Le père du narrateur se méfie de Der Tisch, qui a les lèvres
bleues. Il dit à l'enfant : «Les lèvres bleues n'aiment pas la
vie.» Bien entendu, Bouïda a inventé Der Tisch. Quant aux
lèvres bleues, qui donnent le titre de cette nouvelle, elles ont
une histoire : «Dans mon enfance, j'ai passé beaucoup de temps
à l'hôpital. Un jour, dans une chambre, un malade avait des lèvres
bleues. Le médecin a dit que c'était un signe d'insuffisance
cardiaque. Quelqu'un a alors demandé : "Ça veut dire quoi ? Qu'il
ne peut pas vivre ?" Le médecin a répondu : "Il peut vivre, mais
il ne peut avoir la joie de vivre."» Bouïda n'oublie rien de
cette région terrible : ni les expressions, ni les silhouettes, ni
surtout les voix : «Je n'ai jamais cessé de les
entendre.»
Iouri Bouïda est né à Znamensk en 1954. Jusqu'en 1945, la ville
était allemande et s'appelait donc Welhau. Elle avait été fondée
au treizième siècle. Son père est officier dans les troupes
soviétiques qui ravagent Königsberg, bientôt rebaptisée
Kaliningrad. «Les Allemands avaient fait une ceinture de
défense qu'on appelait les robes de nuit de Frau Königsberg,
explique l'écrivain. L'attaque fut si terrible qu'on retrouva
ensuite 100 000 Allemands à moitié fous.» La déportation des
populations locales, deux ans plus tard, sépare des familles et
des amants. Kaliningrad n'est plus la ville de Kant. «Le
philosophe n'était qu'un détail folklorique, se souvient
Bouïda. Plus tard, j'ai vu une photo de son cercueil déterré,
en 1945. Trois mariniers russes saucissonnaient et buvaient de la
vodka dessus. L'un d'eux était un poète de Kaliningrad. Comme
toujours ici, c'était un mauvais poète.»
Un ami du KGB
En 1945, les parents de l'écrivain rejoignent la ville de
Zaratov, sur la Volga, d'où la mère est originaire. Trois ans plus
tard, on emprisonne le père en tant qu'ennemi du peuple. Il a la
«chance» d'être déporté près de Stalingrad, sur le chantier d'une
usine hydroélectrique. 140 000 prisonniers y travaillent. Sa femme
doit le renier ; cela ne suffit pas : juriste militaire, elle
occupe un poste en vue et doit quitter Zaratov. Elle rejoint une
amie à Znamensk pour y refaire sa vie. Son mari l'y retrouve en
1953 : la mort de Staline le libère. Il devient directeur
d'usine.
La plupart des habitants sont, comme eux, des colons russes.
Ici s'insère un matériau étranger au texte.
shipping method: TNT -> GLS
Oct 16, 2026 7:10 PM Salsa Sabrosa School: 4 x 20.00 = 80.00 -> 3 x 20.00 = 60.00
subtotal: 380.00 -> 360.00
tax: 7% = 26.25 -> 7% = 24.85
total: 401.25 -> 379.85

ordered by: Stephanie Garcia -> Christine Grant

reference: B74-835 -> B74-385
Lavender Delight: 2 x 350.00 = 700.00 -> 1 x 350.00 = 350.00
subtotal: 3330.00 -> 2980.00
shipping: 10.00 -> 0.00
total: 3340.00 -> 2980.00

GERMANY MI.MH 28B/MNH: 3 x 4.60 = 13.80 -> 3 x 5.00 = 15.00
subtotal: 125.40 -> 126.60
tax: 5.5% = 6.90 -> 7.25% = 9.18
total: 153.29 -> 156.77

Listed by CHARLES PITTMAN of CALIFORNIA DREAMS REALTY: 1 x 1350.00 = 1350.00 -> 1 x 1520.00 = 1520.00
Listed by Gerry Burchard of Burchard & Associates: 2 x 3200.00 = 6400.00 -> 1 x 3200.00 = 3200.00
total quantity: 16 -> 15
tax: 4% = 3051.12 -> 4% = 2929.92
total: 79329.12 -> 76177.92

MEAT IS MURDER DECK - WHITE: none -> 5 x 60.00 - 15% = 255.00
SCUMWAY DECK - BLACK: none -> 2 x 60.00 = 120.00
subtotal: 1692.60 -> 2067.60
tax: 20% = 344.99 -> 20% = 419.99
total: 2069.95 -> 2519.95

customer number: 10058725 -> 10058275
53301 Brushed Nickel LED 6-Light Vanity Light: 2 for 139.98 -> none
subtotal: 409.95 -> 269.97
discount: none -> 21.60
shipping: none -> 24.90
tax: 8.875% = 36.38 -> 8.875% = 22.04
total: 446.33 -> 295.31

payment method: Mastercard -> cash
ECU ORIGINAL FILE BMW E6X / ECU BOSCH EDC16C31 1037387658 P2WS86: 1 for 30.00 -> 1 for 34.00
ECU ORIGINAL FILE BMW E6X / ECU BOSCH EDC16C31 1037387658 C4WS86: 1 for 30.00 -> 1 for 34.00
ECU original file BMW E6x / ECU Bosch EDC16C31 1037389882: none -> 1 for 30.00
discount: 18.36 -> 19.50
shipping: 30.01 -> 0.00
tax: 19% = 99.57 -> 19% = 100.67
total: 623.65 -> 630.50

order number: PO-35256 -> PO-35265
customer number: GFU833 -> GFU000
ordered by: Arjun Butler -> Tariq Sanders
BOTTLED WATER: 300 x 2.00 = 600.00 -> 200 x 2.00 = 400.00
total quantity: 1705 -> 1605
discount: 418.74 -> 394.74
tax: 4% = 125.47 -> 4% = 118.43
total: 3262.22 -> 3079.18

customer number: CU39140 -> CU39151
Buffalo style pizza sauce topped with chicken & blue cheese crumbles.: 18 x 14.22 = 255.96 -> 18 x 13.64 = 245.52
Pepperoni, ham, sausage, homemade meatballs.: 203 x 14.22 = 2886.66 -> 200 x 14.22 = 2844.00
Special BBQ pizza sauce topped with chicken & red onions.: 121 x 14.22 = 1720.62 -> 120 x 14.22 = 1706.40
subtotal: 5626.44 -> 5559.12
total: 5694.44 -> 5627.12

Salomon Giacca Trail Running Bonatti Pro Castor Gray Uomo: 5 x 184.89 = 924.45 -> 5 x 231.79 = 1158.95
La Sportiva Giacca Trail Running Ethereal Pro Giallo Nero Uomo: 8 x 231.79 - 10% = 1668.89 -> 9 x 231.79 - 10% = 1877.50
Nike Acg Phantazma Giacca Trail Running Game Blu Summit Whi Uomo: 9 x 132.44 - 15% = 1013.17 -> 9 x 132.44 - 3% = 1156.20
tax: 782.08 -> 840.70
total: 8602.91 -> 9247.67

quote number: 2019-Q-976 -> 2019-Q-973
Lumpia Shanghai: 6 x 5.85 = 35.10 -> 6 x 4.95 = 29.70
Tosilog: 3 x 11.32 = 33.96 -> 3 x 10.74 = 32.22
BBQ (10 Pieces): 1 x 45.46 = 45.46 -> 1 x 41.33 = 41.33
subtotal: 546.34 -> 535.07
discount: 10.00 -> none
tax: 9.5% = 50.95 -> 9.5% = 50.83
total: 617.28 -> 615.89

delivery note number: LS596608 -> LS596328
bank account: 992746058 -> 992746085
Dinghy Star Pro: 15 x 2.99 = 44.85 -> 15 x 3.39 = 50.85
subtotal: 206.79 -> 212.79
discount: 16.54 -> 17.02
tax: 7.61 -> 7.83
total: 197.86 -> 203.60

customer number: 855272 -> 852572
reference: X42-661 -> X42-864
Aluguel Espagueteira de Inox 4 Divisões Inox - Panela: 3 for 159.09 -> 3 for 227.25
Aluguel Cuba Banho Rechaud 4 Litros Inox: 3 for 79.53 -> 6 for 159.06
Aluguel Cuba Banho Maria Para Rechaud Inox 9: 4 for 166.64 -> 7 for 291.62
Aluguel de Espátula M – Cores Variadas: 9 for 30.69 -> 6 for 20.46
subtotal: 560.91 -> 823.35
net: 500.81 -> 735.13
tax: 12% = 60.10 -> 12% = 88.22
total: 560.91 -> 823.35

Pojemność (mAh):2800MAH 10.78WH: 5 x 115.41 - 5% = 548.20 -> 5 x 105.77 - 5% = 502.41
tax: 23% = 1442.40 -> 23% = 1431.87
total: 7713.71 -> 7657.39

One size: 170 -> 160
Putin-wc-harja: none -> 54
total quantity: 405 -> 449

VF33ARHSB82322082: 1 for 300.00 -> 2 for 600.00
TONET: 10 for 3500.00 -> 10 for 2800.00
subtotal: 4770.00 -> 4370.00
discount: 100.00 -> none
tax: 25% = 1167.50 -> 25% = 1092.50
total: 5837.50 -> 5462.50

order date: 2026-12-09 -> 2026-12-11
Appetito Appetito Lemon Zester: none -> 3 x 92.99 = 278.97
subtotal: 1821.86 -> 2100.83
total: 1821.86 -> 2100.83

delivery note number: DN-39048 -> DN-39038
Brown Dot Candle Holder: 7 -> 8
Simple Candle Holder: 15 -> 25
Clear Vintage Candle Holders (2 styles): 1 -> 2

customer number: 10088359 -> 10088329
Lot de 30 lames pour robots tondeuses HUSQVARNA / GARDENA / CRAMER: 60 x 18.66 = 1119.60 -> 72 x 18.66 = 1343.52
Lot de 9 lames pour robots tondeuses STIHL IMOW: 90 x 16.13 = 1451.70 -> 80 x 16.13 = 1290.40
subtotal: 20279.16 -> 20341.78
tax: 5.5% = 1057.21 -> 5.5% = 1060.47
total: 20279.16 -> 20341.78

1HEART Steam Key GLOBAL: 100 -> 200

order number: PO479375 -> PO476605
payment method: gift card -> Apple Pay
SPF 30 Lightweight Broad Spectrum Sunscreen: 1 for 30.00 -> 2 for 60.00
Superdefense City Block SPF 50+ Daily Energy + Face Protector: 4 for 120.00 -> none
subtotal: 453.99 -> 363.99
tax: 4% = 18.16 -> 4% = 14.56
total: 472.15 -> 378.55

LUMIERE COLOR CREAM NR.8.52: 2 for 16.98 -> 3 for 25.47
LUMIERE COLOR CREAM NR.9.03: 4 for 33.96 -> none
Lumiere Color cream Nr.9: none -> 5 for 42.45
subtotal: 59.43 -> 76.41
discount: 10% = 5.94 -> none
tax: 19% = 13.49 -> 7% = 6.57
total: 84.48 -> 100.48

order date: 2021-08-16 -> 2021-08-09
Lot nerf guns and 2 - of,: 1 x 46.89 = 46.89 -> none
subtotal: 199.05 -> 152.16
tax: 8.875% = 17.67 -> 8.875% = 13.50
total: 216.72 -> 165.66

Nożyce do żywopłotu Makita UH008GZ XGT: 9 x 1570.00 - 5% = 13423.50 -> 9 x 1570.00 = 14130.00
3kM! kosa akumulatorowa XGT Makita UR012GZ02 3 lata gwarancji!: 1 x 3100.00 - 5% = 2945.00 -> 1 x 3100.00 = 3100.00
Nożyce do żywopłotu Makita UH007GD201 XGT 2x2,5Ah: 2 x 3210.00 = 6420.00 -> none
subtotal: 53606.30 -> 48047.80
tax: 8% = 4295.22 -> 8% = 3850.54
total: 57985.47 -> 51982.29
Déportés, ex-conquérants, militaires, débris d'un Empire sans
pitié. Leur présence traverse les nouvelles. Ils sont boiteux,
haineux, alcooliques, fantastiques. Chacun a ses secrets. La ville
semble occupée par des fantômes, des échardes. «Trois types de
bâtiments caractérisaient cette région, se souvient Bouïda.
Les casernes, les prisons, les asiles. On aurait pu organiser
une parade militaire comme sur la place Rouge. Autour, la forêt.
Mais, en allant chercher des baies et des champignons, on tombait
encore sur des militaires. Cela faisait partie de la vie : ils
poussaient comme les champignons, mais en toute saison.» En
russe, Znamensk signifie : la ville du drapeau. Tout est
sur-soviétisé. Huit siècles d'Allemagne ont soudain cessé
d'exister.
Ils sont là, pourtant. Dans le cimetière, tel le crâne du
bouffon Yorick. Et dans ces histoires qui flottent de vodka en
vodka. «Dans notre petite ville, dit Bouïda, il y avait
beaucoup de secrets, donc beaucoup de légendes. Les Russes ne
savaient pas forcément où avaient fui les Allemands : leur sort
faisait l'objet d'histoires. Certains Allemands avaient franchi la
frontière en douce et refaisaient leur vie sous un nom déguisé.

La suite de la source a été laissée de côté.